◆ **Directions for this task**
Please copy the listing that follows exactly, leaving out any pictures.

◆ **Supplied data**
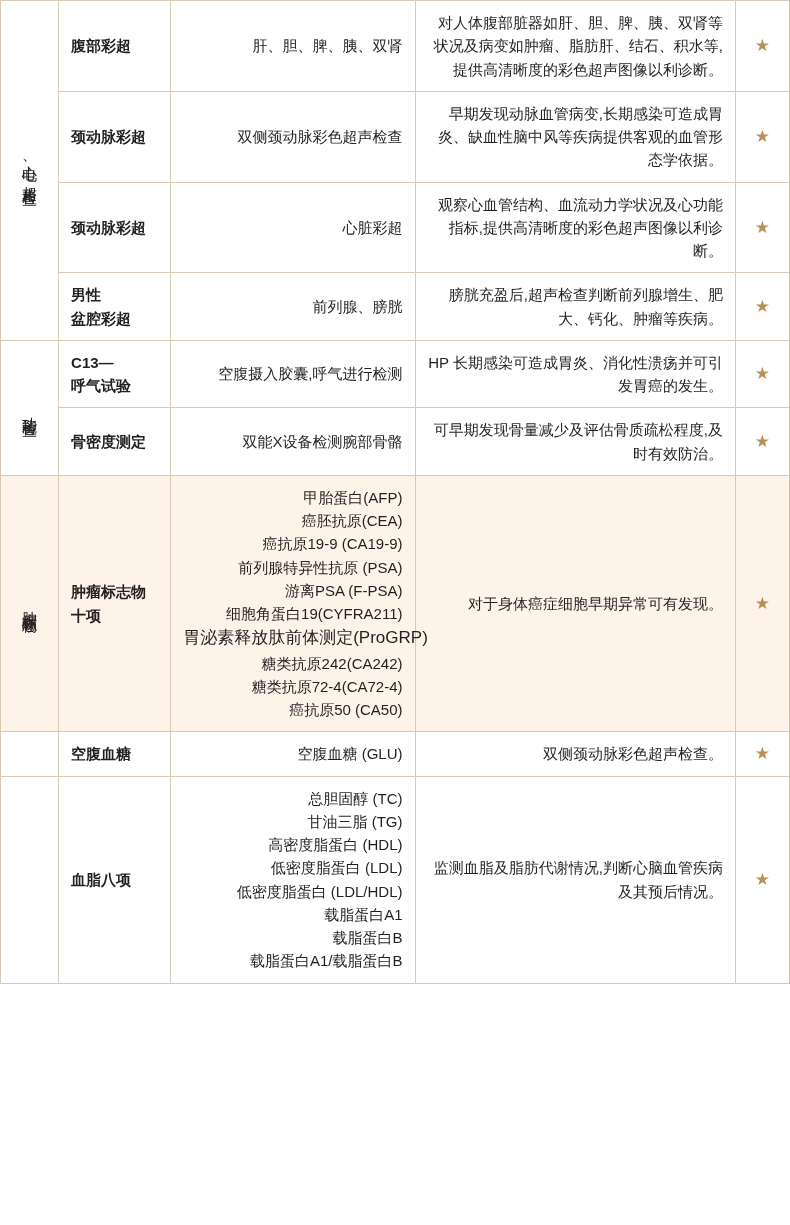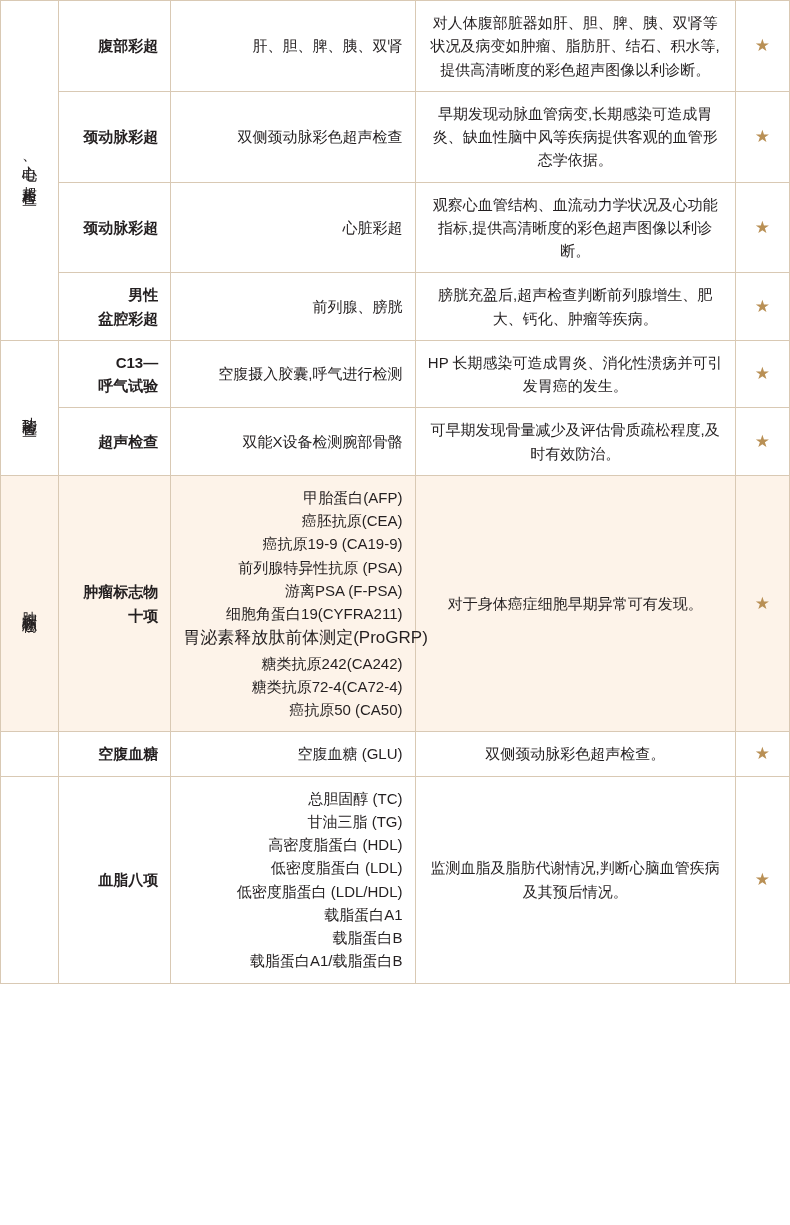--- a/index.html
+++ b/index.html
@@ -66,7 +66,7 @@
     padding: 10px 14px;
   }
   td.desc-cell {
-    text-align: center;
+    text-align: right;
     font-size: 14.5px;
     line-height: 1.85;
     padding: 10px 14px;

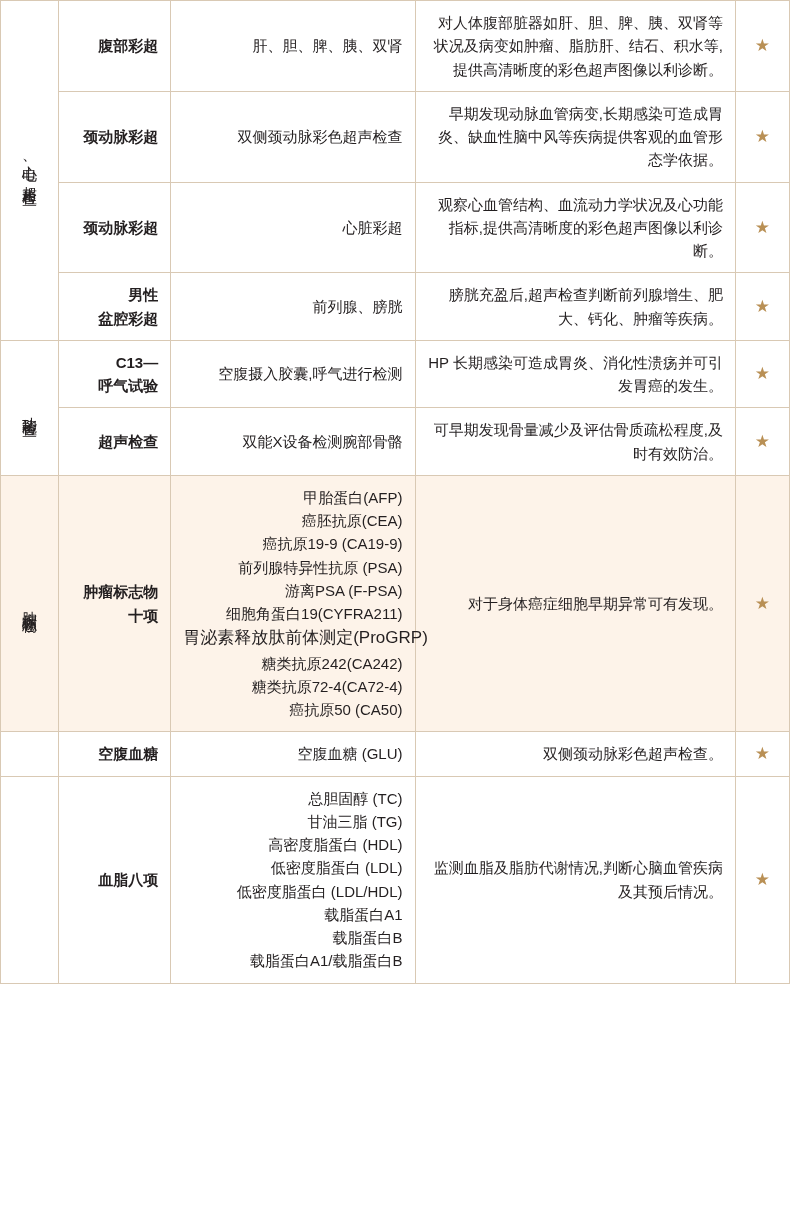--- a/index.html
+++ b/index.html
@@ -53,7 +53,7 @@
     letter-spacing: 2px;
   }
   td.name-cell {
-    text-align: right;
+    text-align: left;
     font-weight: bold;
     font-size: 15.5px;
     line-height: 1.5;

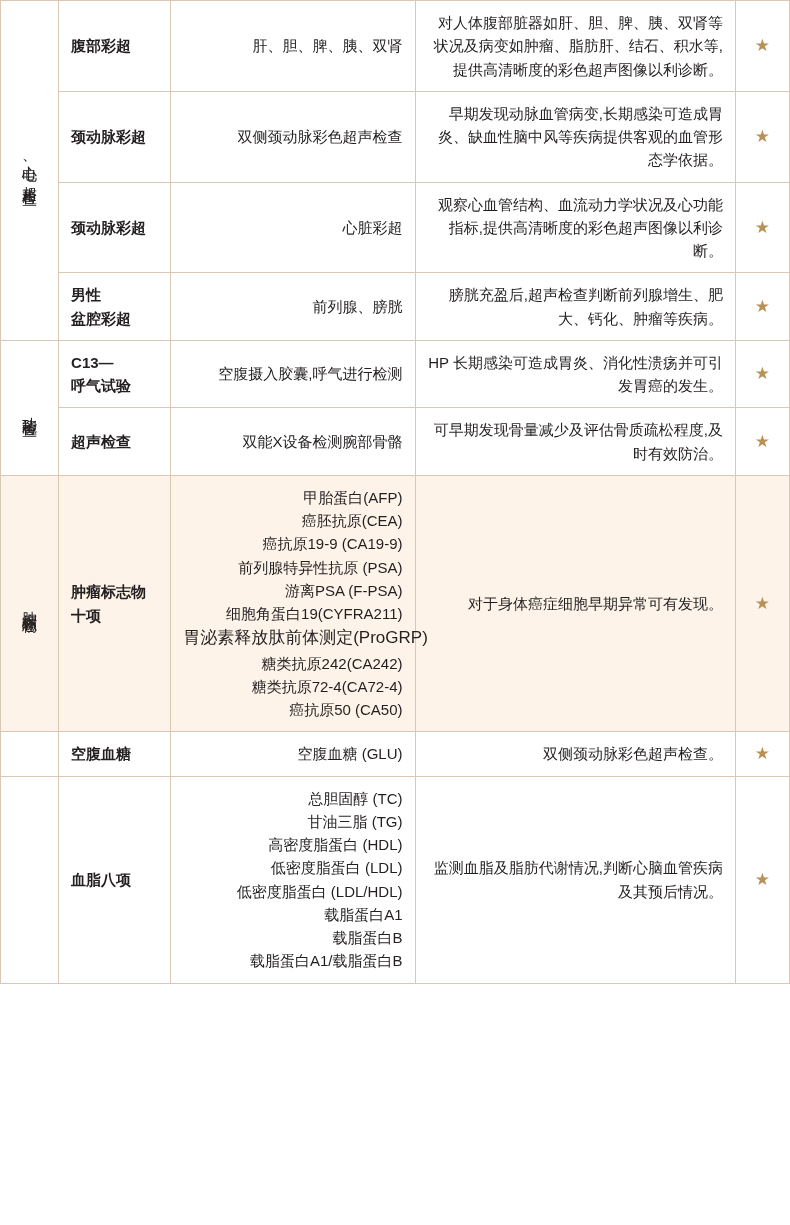--- a/index.html
+++ b/index.html
@@ -174,7 +174,7 @@
       </tr>
 
       <tr>
-        <td class="name-cell">超声检查</td>
+        <td class="name-cell">骨密度测定</td>
         <td class="items-cell">
           <span class="line">双能X设备检测腕部骨骼</span>
         </td>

◆ **The completed task**
--- a/index.html
+++ b/index.html
@@ -66,7 +66,7 @@
     padding: 10px 14px;
   }
   td.desc-cell {
-    text-align: center;
+    text-align: right;
     font-size: 14.5px;
     line-height: 1.85;
     padding: 10px 14px;

--- a/index.html
+++ b/index.html
@@ -53,7 +53,7 @@
     letter-spacing: 2px;
   }
   td.name-cell {
-    text-align: right;
+    text-align: left;
     font-weight: bold;
     font-size: 15.5px;
     line-height: 1.5;

--- a/index.html
+++ b/index.html
@@ -174,7 +174,7 @@
       </tr>
 
       <tr>
-        <td class="name-cell">超声检查</td>
+        <td class="name-cell">骨密度测定</td>
         <td class="items-cell">
           <span class="line">双能X设备检测腕部骨骼</span>
         </td>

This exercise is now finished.